Si è sviluppato il braccio robotico utilizzando funzionalità avanzate in attuatori idraulici morbidi, mentre la testina di stampa 3D si è montata sul braccio robotico morbido per formare una biostampante 3D completa. Il dispositivo è azionato utilizzando muscoli artificiali morbidi e controllato da un modello di inversione cinematica. L’area di lavoro, la risposta in frequenza, la durata e la generazione di forza dell’F3DB sono convalidati sperimentalmente.

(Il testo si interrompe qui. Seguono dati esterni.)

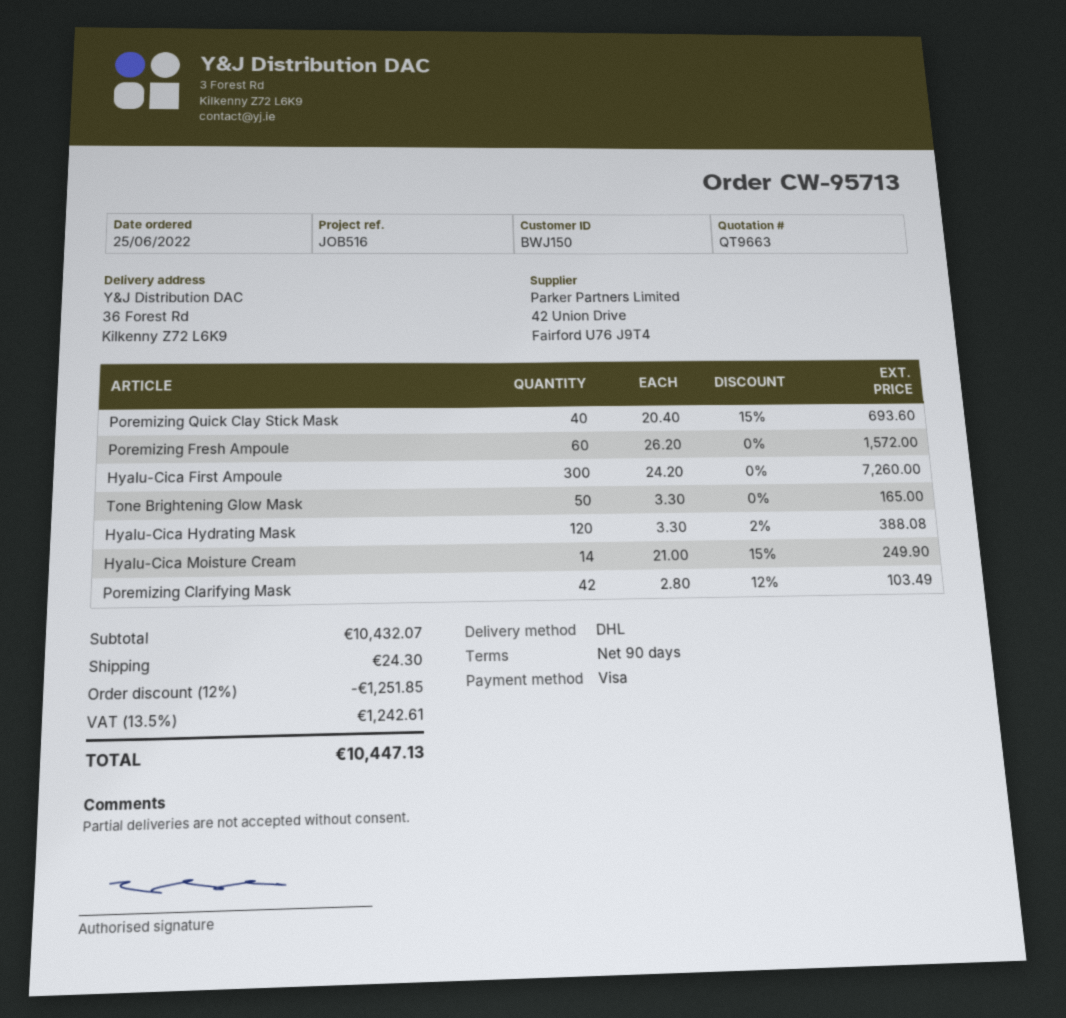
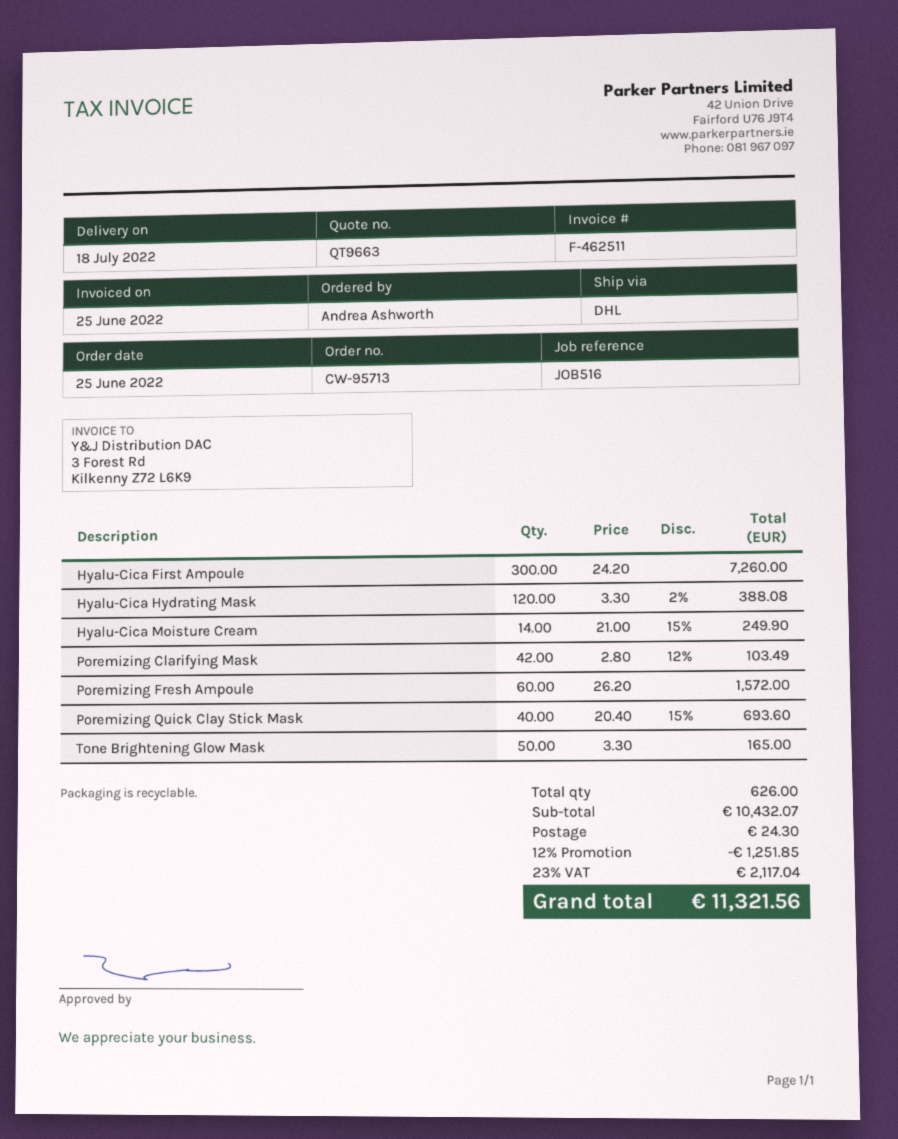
tax: 13.5% = 1242.61 -> 23% = 2117.04
total: 10447.13 -> 11321.56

Le capacità di stampa si sono valutate con un rene suino e un colon artificiale utilizzando vari materiali come: cioccolato alimentare, elastomero di silicone liquido e composito gel. Questo si è valutato con diversi modelli e su molteplici superfici. I ricercatori hanno dimostrato come il nuovo dispositivo riesca a stampare biomateriali multistrato con dimensioni e forme diverse in aree difficili da raggiungere, grazie al braccio flessibile. Per dimostrarne le potenzialità, il team di ricerca ha testato la vitalità delle cellule presenti nel biomateriale appena stampato. Dalle analisi si è scoperto che le cellule non sono state influenzate dal processo. Inoltre, oltre ad essere vive, hanno continuato a proliferare nei 7 giorni successivi con un numero di 4 volte superiore dall’esecuzione della stampa.
Il team ritiene che F3DB potrebbe essere utilizzato come strumento chirurgico endoscopico all-in-one, poiché in grado di svolgere contemporaneamente più funzioni. Potrebbe, per esempio, diventare fondamentale per rimuovere alcuni tumori, in particolare nel cancro del colon retto.